Van Dissel: Sneltest veelbelovend, maar lost niet alles op
Testen die razendsnel aanwezigheid van het coronavirus kunnen opsporen zijn „erg veelbelovend”, maar niet een „alles oplossend middel”, waarschuwt RIVM-chef Jaap van Dissel woensdag in de Tweede Kamer. De effectiviteit van de test hangt sterk af van de situatie waarin wordt getest, benadrukt hij.
Het RIVM was al positief over eerdere onderzoeken naar de sneltests.
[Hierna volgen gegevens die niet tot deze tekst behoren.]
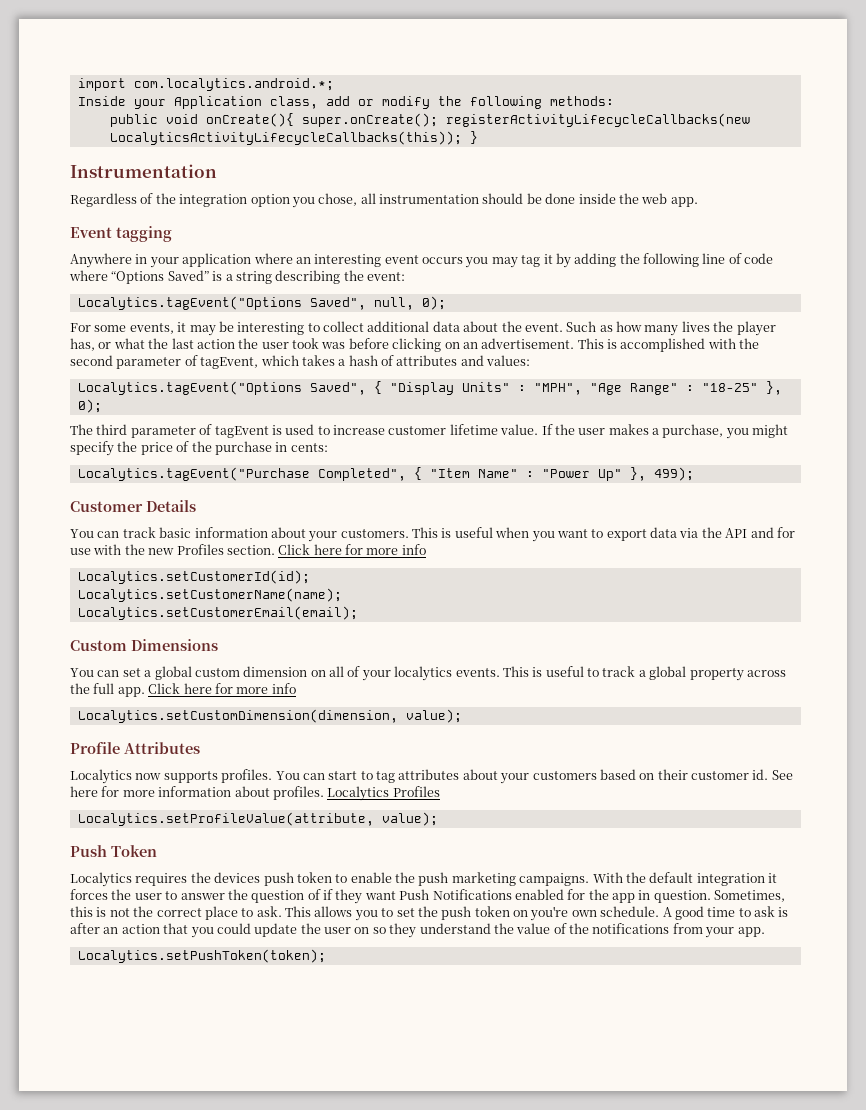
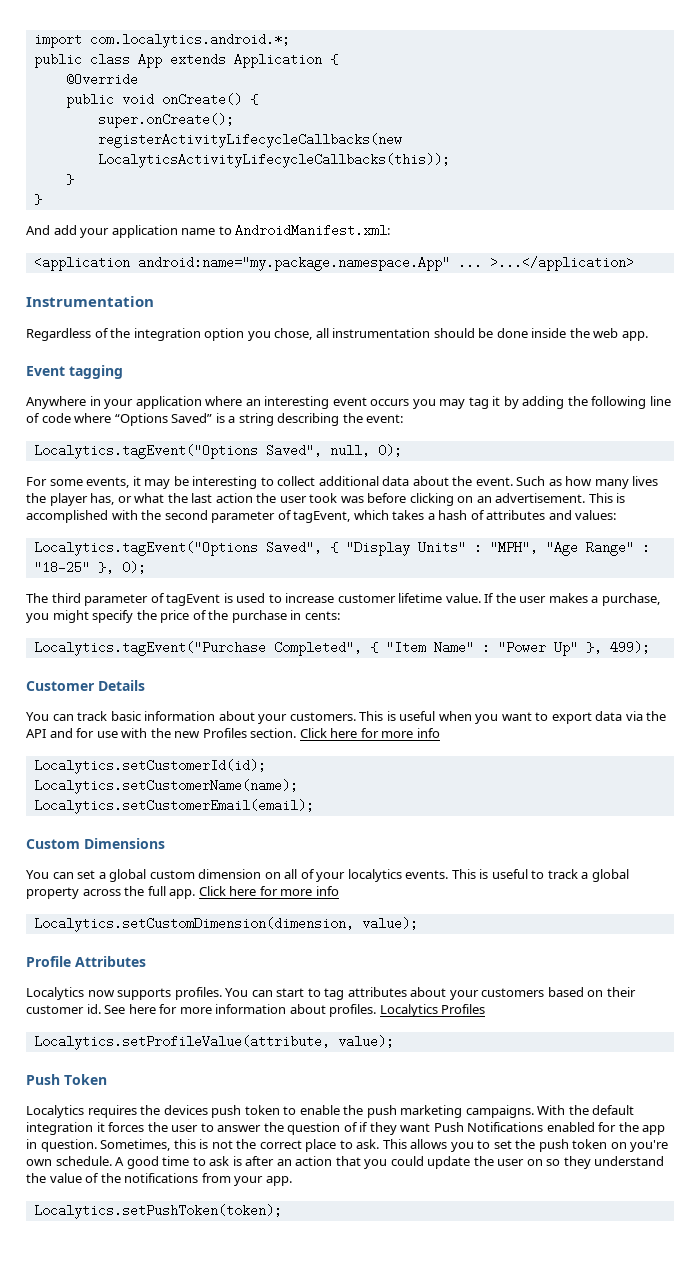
[77,96,614,109] Inside your Application class, add or modify the following methods: -> [33,53,338,68] [65,73,138,86] public class App extends Application { // @Override
[205,113,294,127] onCreate(){ -> [161,93,258,106] onCreate() { //
(438, 120) none -> (234, 120) //
[469,131,478,144] } -> [65,174,74,185] [33,194,42,205] [26,224,391,238] [33,256,634,271] // } // } // And add your application name to AndroidManifest.xml: // <application android:name="my.package.namespace.App" ... >...</application>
Deze ‘antigeentests’ kunnen binnen een kwartier viruseiwitten aantonen. Nu wordt vooral gebruik gemaakt van PCR-tests, die het genetisch materiaal (DNA) van het coronavirus kunnen opsporen. Maar het wachten op de uitslag van deze tests duurt lang en door problemen met de capaciteit is er vaak ook nog een lange wachttijd, voordat iemand een afspraak kan maken.
Vooral in de teststraat, waar mensen met milde klachten komen, kan de sneltest een uitkomst zijn. Maar „je ziet dat de gevoeligheid van die antigeen test, beduidend lager is dan de PCR-test”, aldus Van Dissel.
Er zal altijd een groep mensen zijn die met de sneltest negatief testen, maar eigenlijk wel het coronavirus hebben. Dat is het nadeel van de sneltest, maar negatief geteste mensen zou je dan alsnog met een PCR-test kunnen testen, suggereert Van Dissel. Positief geteste mensen hoeven dan niet op een PCR-test te wachten. De ‘negatieve pool’ kan dan nog wel een PCR-test ondergaan, die vaak nauwkeuriger is.
Op die manier kan je zuiniger met je testcapaciteit omgaan, aldus de RIVM-directeur. Maar, benadrukt hij, „PCR blijft belangrijk.”